It takes a community.
In celebration of our 10-year anniversary, we are highlighting some of our best people, partners, and instructors. Over the next few weeks, you’ll have the opportunity to be inspired by some incredible stories that have driven the success of our enterprise business.
Keep reading to meet Michelle Bergquist, one of our client success managers, who works with several enterprise businesses to help them upskill and reskill their employees into digital roles.
GA: Where are you located, and what is your role at GA?
Michelle Bergquist: I am located in London, England, and my role is client success manager.
GA: Can you tell me more about your role?
Michelle Bergquist: It’s my job to make sure that everyone who interacts with our program has a great end-to-end experience, so that’s our clients, students, and instructors. We want them to walk away feeling like they had the best learning experience — everything from the first touchpoint where they know exactly what to expect, to their course to their instructors’ content and what we (GA) expect from them. At every point along their learning journey, they should feel set up for success and leave the program understanding how it all applies to their jobs.
GA: What’s your favorite part of your job?
Michelle Bergquist: I would say that’s twofold. It’s a job where you get a lot of immediate satisfaction. It can be only a couple of months from kickoff to the point of the delivery, so I’m planning things in real-time. I see the impact of my efforts almost immediately.
In the same vein, I absolutely love going back to the feedback from students and seeing them in the classroom to see that impact in real-time. You can see in their feedback what they were able to get out of the course and how they can go back to their teams and improve things right away.
GA: What’s your favorite GA skilling solution? Tell us why.
Michelle Bergquist: The one that sticks out most to me is our Product Management Accelerator. We ran it for a banking client in January 2021, and I did a post-program interview with one of the participants. She was an engineer for about 18 years and had just transitioned into a product management role. Prior to the course, she struggled with imposter syndrome and constantly thought, “I don’t know if I can do this. I don’t have the right skills.” After the course, she said she felt like Superwoman. She felt so confident in herself and knew exactly how to do her job.
GA: How do you help your customers understand what “good” looks like?
Michelle Bergquist: It’s about asking the right questions up front, “What does success look like to you? When the program is over, what do you want to say that we’ve accomplished?”
On the Delivery team, we are focused on making sure our customers understand the impact of a learning program, so we do follow-ups post-program at the 30-60-90 day marks. There is a lot of stakeholder management to understand objectives and how we meet them.
GA: What are some common problems you help clients solve?
Michelle Bergquist: In the data space, it’s the talent pipeline. For example, we’re working with a big bank, and they need staff. So, they’re bringing talent in at certain levels and training them on day one of working with the company. These employees go directly into our programs.

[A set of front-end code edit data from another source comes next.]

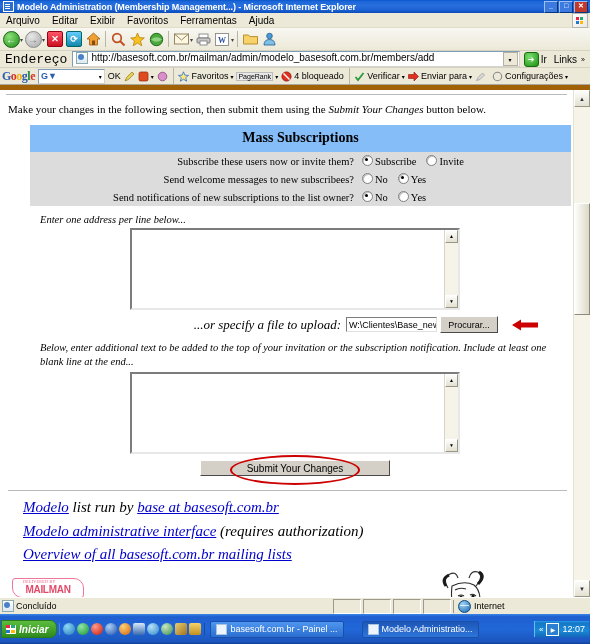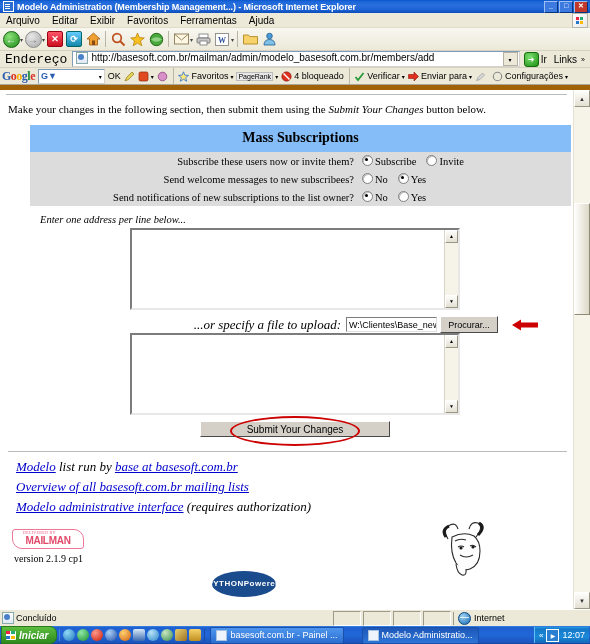"Below, enter additional text to" div.lbl-italic { html: none -> <div>Below, enter additional text to be added to the top of your invitation or the subscription notification. Include at least one blank line at the end...</div> }
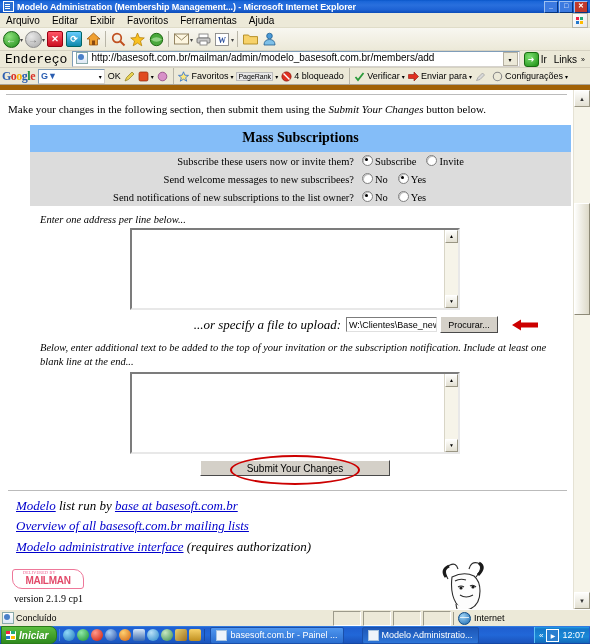"Modelo list run by base" .links { font-size: 13px -> 15px; margin-left: 10px -> 17px }
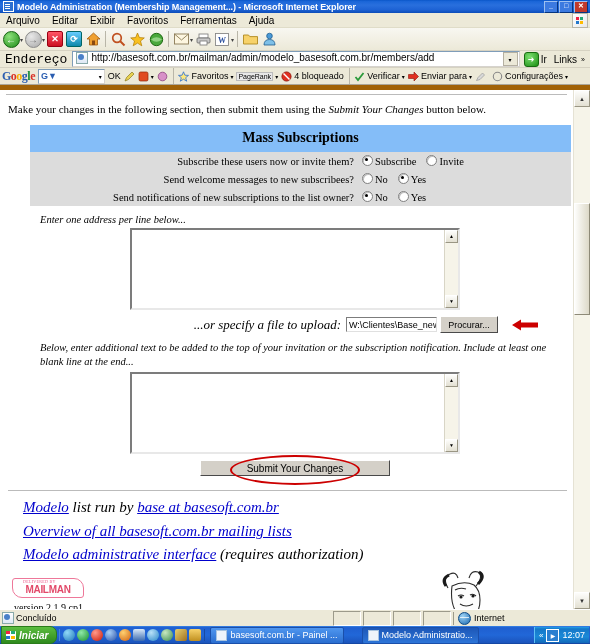"Overview of all basesoft.com.br mailing" div { order: before "Modelo administrative interface" -> after "Modelo administrative interface" }
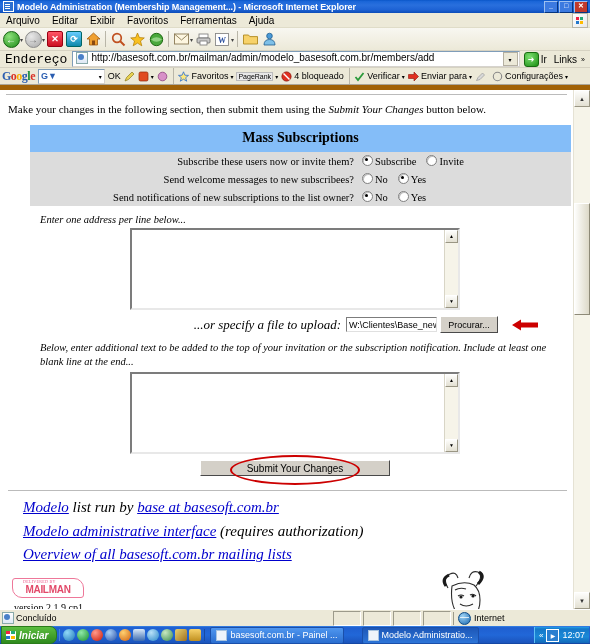"Iniciar" .taskbar { height: 18px -> 30px }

Within consumer packaged goods, it’s competing with who they see as the leader in their space. If one of their competitors is setting the gold standard in marketing and they want to be at their level, we help them get there with our digital marketing training.
Consistency across geographies is another challenge. For example, we’re working with a large B2B company in Europe, where they do things differently across their different geos. They want to build that baseline of how everyone should be operating, no matter what country they’re in. It varies across the board, but those are some of the main themes that I see.
GA: What advice do you have for leaders trying to take on the future of work?
Michelle Bergquist: Be open to new ideas. The old or habitual ways of learning, such as getting a four-year degree, don’t solve the problem anymore. Being open to different ways of learning can make a huge impact. If you’re open, then your employees will be open.
It really starts with the executive stakeholder setting the bar of what they expect. Some of the best programs we’ve run are when the project sponsors or the client stakeholders are really involved. After that, everyone else steps in and follows behind them.
For example, we recently had our launch with a consumer packaged goods company, and the general manager of the North American office joined the live launch, which is rare. At the end of the call, she told the team, “I know we’re super busy, but you have to make this a priority. Learning is just as important as your quota. I’m right here with you taking this course. We’re all in this together.” That buy-in helped us to get 100% completion on our CM1 assessment, and that business was immediately able to see the impact.